READ from the START is also one of the programs that will benefit from the 12th Annual Cattle Barons' Ball at the St. Joseph Country Club.  This is a "black tie and blue jeans" affair sponsored by one of our partner organizations, the Heartland Foundation, on Friday evening, January 28, 2005.  Cocktail hour runs from 6:00 to 7:00 p.m., with dinner and dancing following.  Tickets are $60 per person.  Donations and tickets purchased before January 19 will be recognized in the evening program under the following categories:

Cattle Baron $500.00 and above
Trail Boss $251-499
Cowboy $121-250
Ranch Hand $1-120

Co-sponsoring the event are the Heartland Regional Medical Center Auxiliary and the Missouri Beef Industry Council.  Proceeds will benefit the Missouri Cattlemen's Children's Fund, emPower Plant (a citizenship project for youth in Northeast Missouri), and READ from the START.  Please make checks payable to: Heartland Foundation, 3620 Frederick Ave, St. Joseph, MO 64506. Your contribution, less $25 per ticket, is tax deductible. For more information, call the Foundation at 816-271-7200 or 1-800-447-1083.

Read MOre Holiday Gift Idea

Why not give a friend an opportunity?  That's what you'll do if you purchase Betsey Brown by Ntozake Shange, the book that will be talked about in numerous Missouri libraries in a few months.  It's a compelling family story set in St.

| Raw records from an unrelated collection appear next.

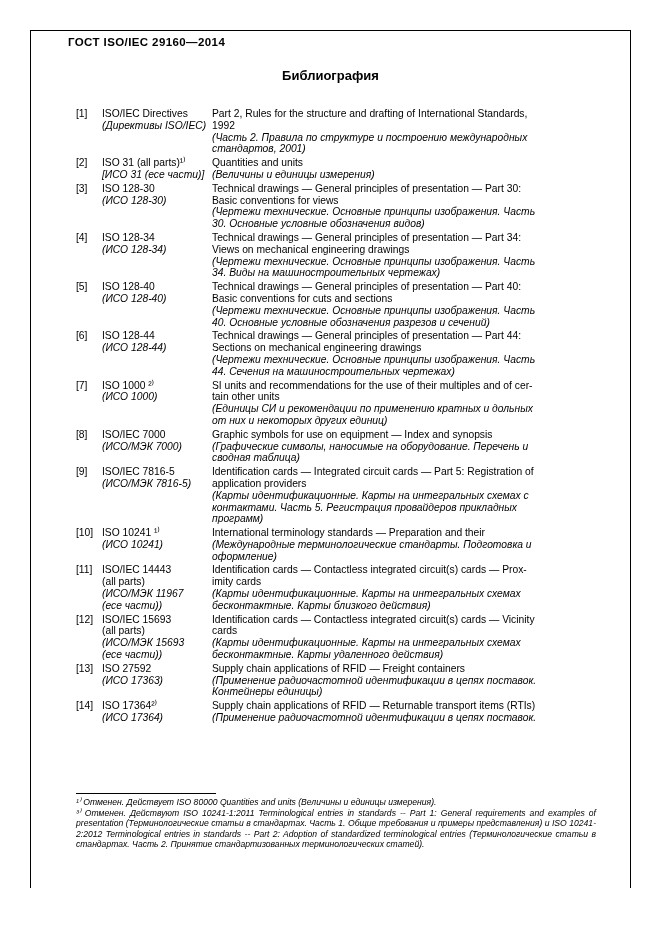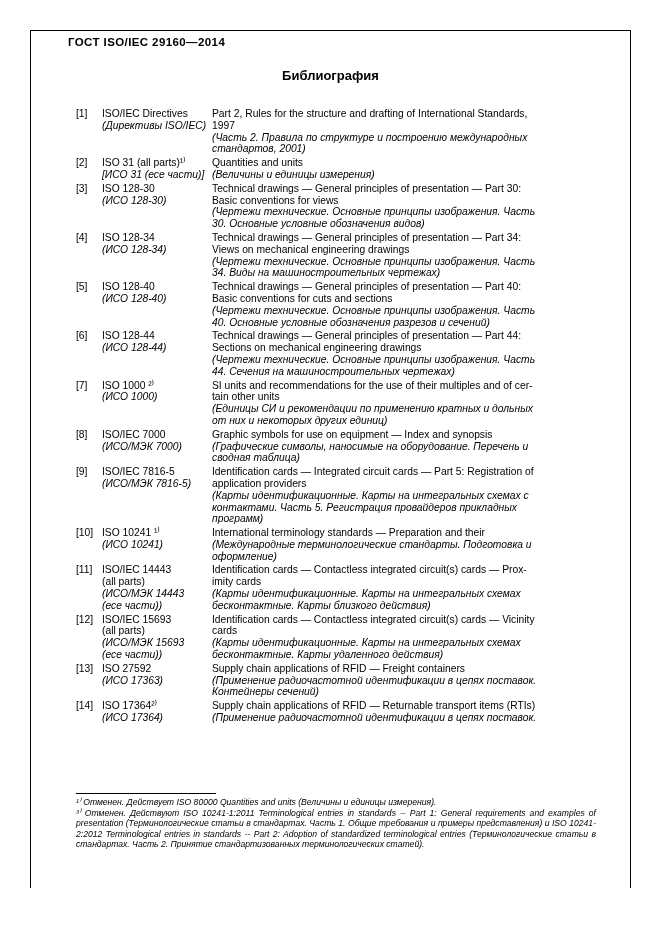"1997" div { text: 1997 -> 1992 }
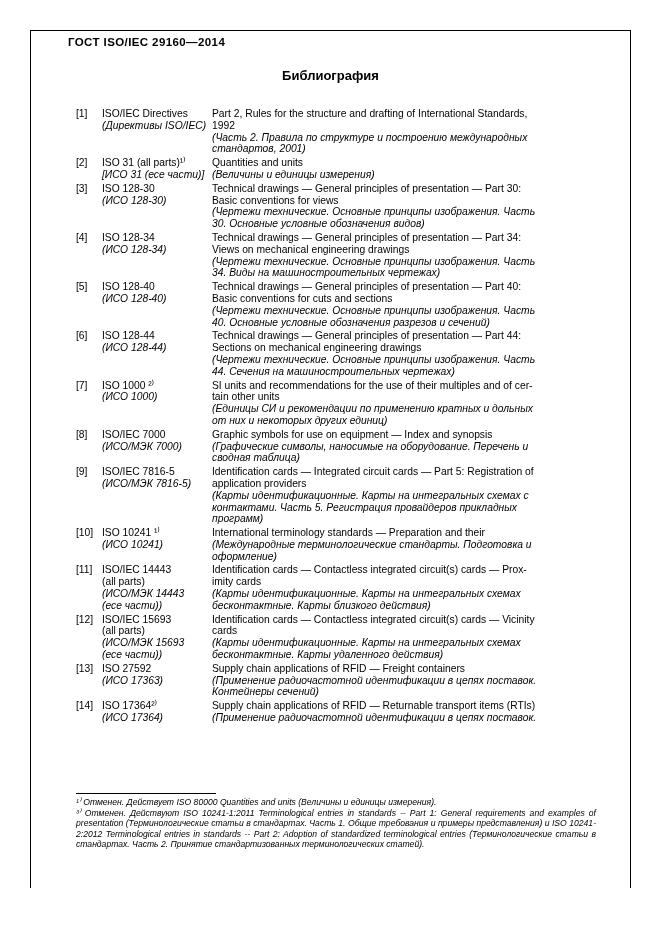"(ИСО/МЭК 14443" div.it { text: 14443 -> 11967 }
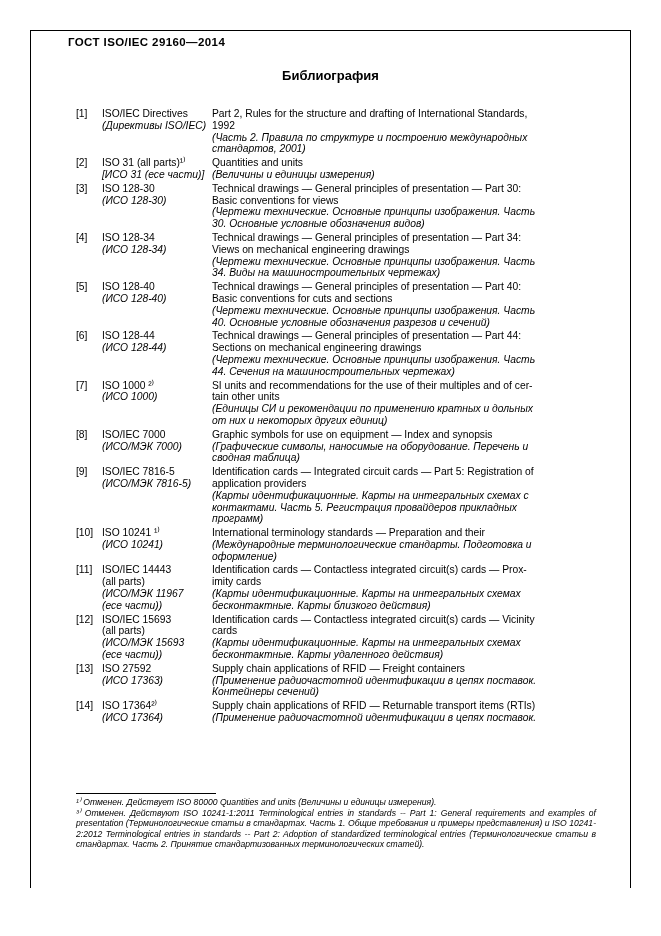"Контейнеры сечений)" div.it { text: сечений -> единицы }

Louis.  My colleague, Patricia Zahn, began to read it a short while ago and she says it's wonderful!

Key Ingredients Food Quiz

The Smithsonian Institution's touring exhibit on food and culture is headed our way, so it seems like a good time to begin the harvest of food stories.  Here is a short quiz, to which I don't know any of the answers.  I hope you do.

1.  With such a bounty of fresh vegetables available year-round, why do so many people prefer to serve and eat canned vegetables?  Are fresh vegetables not "food?"

2.  Why is iced tea in the Midwest a drink that requires a five-second pour from a sugar dispenser for each glass consumed? Is there a "sugar culture" that we humanists haven't given adequate study?

3.  How do so many people develop a taste for massive doses of salt in or on every plate of food?  Is there an enduring "salt culture" based on the days when food was likely a tad rancid?

If you have an opinion or answer to any of these cultural questions, I'd like to see if we can work them into the conversation about key ingredients next year.

And speaking of food, while the Thanksgiving turkey was roasting at my house, I took my camera outside to record the picture below.  With a sudden frost, the Japanese Maple dropped every one of its bright cherry leaves onto the long-suffering hostas, and then came a bit of snow.

Dawn's Holiday Web Picks

Dawn Schwab, whose natural gift for wordsmithing got her transferred from our accounting department to our communications department (staff of two, counting me), has written a piece that will open up some unexpected, sometimes whimsical delights of the holidays on the web.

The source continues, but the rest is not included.